Pieters, though, is not worried. He says it is not unusual for some countries to earn a disproportionate share of revenue and some others to bring in higher profits. But eventually, India will have to improve profitability. This is where data will play a key role.
Vodafone, like Bharti, has entered the financial services space in India with M-Pesa, a mobile-commerce platform which allows money transfer. The thinking is that although less than 20 per cent of India's population has access to banking services, nearly 80 per cent use mobile phones. Vodafone first started M-Pesa in Kenya, where it became a huge success. Also, India has a huge migrant population where people travel from villages to cities for livelihood. Through M-Pesa they can send money to their families in the village.

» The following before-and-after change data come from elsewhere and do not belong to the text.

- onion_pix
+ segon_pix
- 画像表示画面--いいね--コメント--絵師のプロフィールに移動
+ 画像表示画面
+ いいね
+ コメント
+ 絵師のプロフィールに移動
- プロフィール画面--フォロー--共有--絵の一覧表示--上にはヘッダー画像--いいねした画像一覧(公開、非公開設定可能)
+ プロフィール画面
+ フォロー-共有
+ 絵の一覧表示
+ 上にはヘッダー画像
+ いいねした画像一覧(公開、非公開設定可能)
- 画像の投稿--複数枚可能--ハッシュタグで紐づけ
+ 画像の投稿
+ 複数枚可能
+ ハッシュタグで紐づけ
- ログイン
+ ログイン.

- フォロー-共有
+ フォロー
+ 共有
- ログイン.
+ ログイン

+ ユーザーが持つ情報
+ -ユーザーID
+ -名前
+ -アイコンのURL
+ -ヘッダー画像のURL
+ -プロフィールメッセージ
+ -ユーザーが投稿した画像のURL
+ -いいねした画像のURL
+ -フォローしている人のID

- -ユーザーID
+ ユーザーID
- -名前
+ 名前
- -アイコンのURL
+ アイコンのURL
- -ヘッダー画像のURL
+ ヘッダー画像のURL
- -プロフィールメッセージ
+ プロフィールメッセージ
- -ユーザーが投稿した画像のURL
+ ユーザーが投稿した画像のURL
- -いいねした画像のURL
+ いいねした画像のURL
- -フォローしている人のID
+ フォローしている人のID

M-Pesa also offers other services such as bill payment and recharge options. Vodafone charges Rs 100 for a lifetime subscription to the service.
Pieters has also decided to take a plunge into the enterprise space, dominated by Airtel and Tata Communications. Until a few years ago, Vodafone's enterprise customers only used corporate mobile connections and BlackBerry plans. But Pieters wants to take it into cloud computing, data centre business, fixed-line services and managed services are the new focus areas. For instance, Vodafone worked with a software company last year that was struggling with rising costs on managing its communication networks as it expanded. Vodafone changed the network architecture by using cloud computing, cutting costs by 20 per cent. Naveen Chopra, Director of Vodafone Business Services, says the company has been able to fully meet service agreements. "We have not faulted for a day since April last year," he says.

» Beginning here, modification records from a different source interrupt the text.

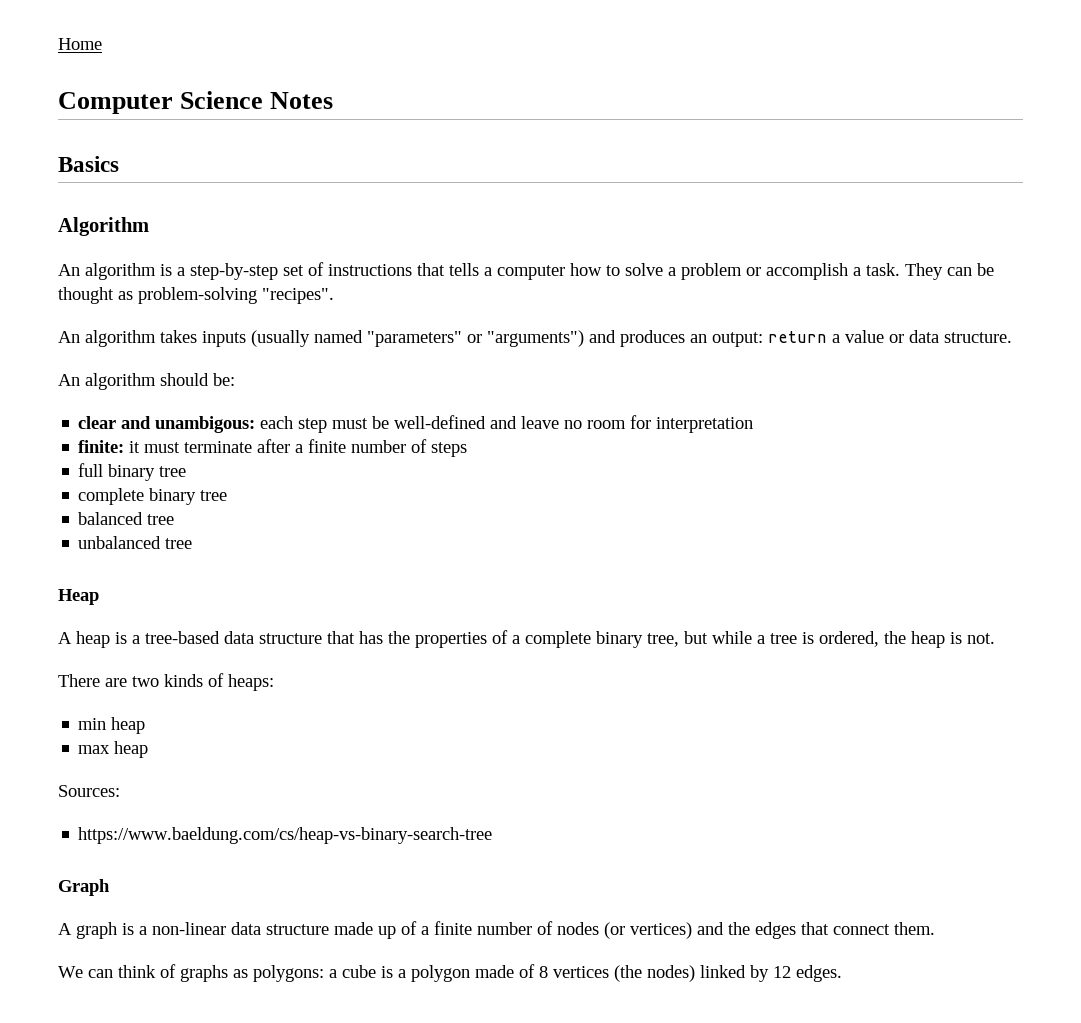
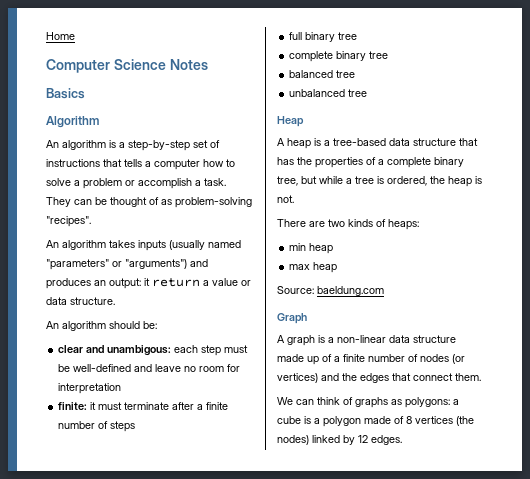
- They can be thought as problem-solving "recipes".
+ They can be thought of as problem-solving "recipes".
- An algorithm takes inputs (usually named "parameters" or "arguments") and produces an output: return a value or data structure.
+ An algorithm takes inputs (usually named "parameters" or "arguments") and produces an output: it return a value or data structure.
- Sources:
- https://www.baeldung.com/cs/heap-vs-binary-search-tree
+ Source: baeldung.com

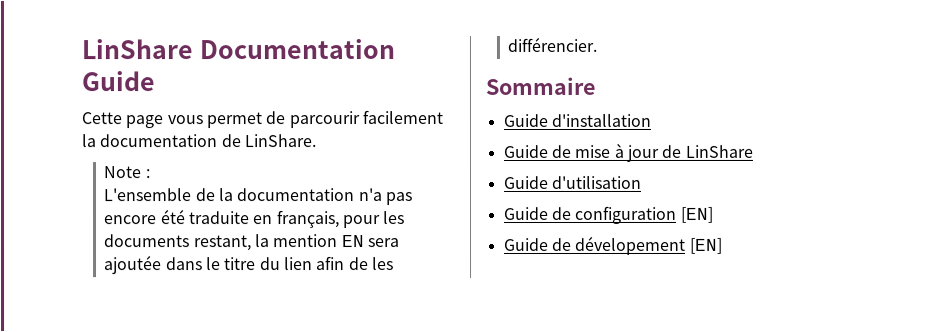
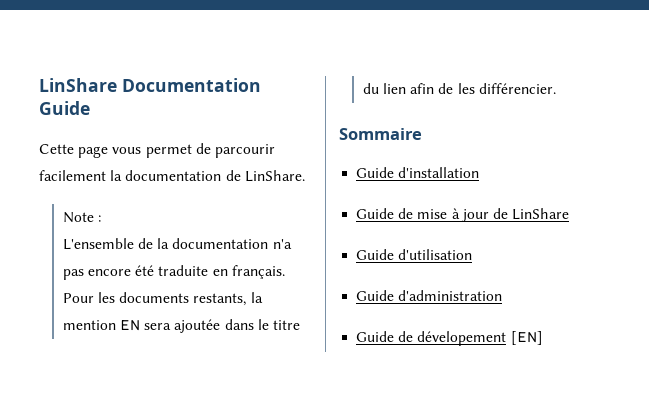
- L'ensemble de la documentation n'a pas encore été traduite en français, pour les documents restant, la mention EN sera ajoutée dans le titre du lien afin de les différencier.
+ L'ensemble de la documentation n'a pas encore été traduite en français. Pour les documents restants, la mention EN sera ajoutée dans le titre du lien afin de les différencier.
- Guide de configuration [EN]
+ Guide d'administration

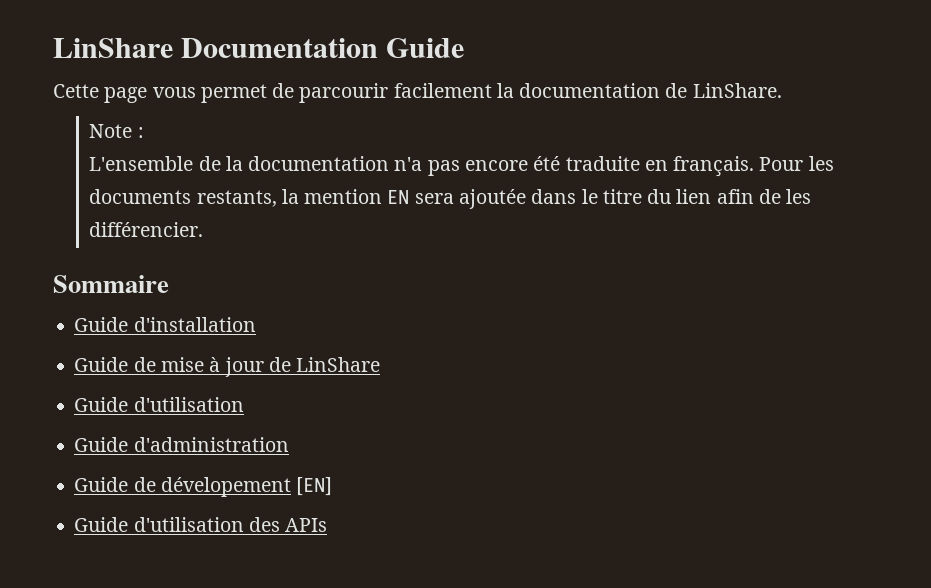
+ Guide d'utilisation des APIs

In another case, a large beverage company wanted to streamline its distribution system. It sells about 400 million cases of beverages every year, and sales and order data sometimes took up to 50 days to reach the base station. Vodafone's enterprise business team converted all manual tasks into automated processes. This saved the sales team from physically reporting to the plants every day, significantly reducing the time to market. Vodafone also tied up with Mahindra & Mahindra for powering its Reva electric cars with machine-to-machine communication services that allow users a range of facilities such as remotely locking their car and controlling air conditioning.
The efforts have already started bearing fruit. The share of the enterprise business in Vodafone India's revenue has jumped to 11 per cent from six per cent a few years ago. Chopra, however, is cautious about his division's expansion plans. "There is overcapacity in the market. So how we want to approach, which segment we want to approach is a work in progress," he says, adding that it will take a year and a half to firm up plans.
To Pieters, everything in life is a matter of time. "In a matter of time, we will both be dead," he says, thumping the desk and bursting into a laugh. And you can hear the sound of gunfire fading away in another time zone.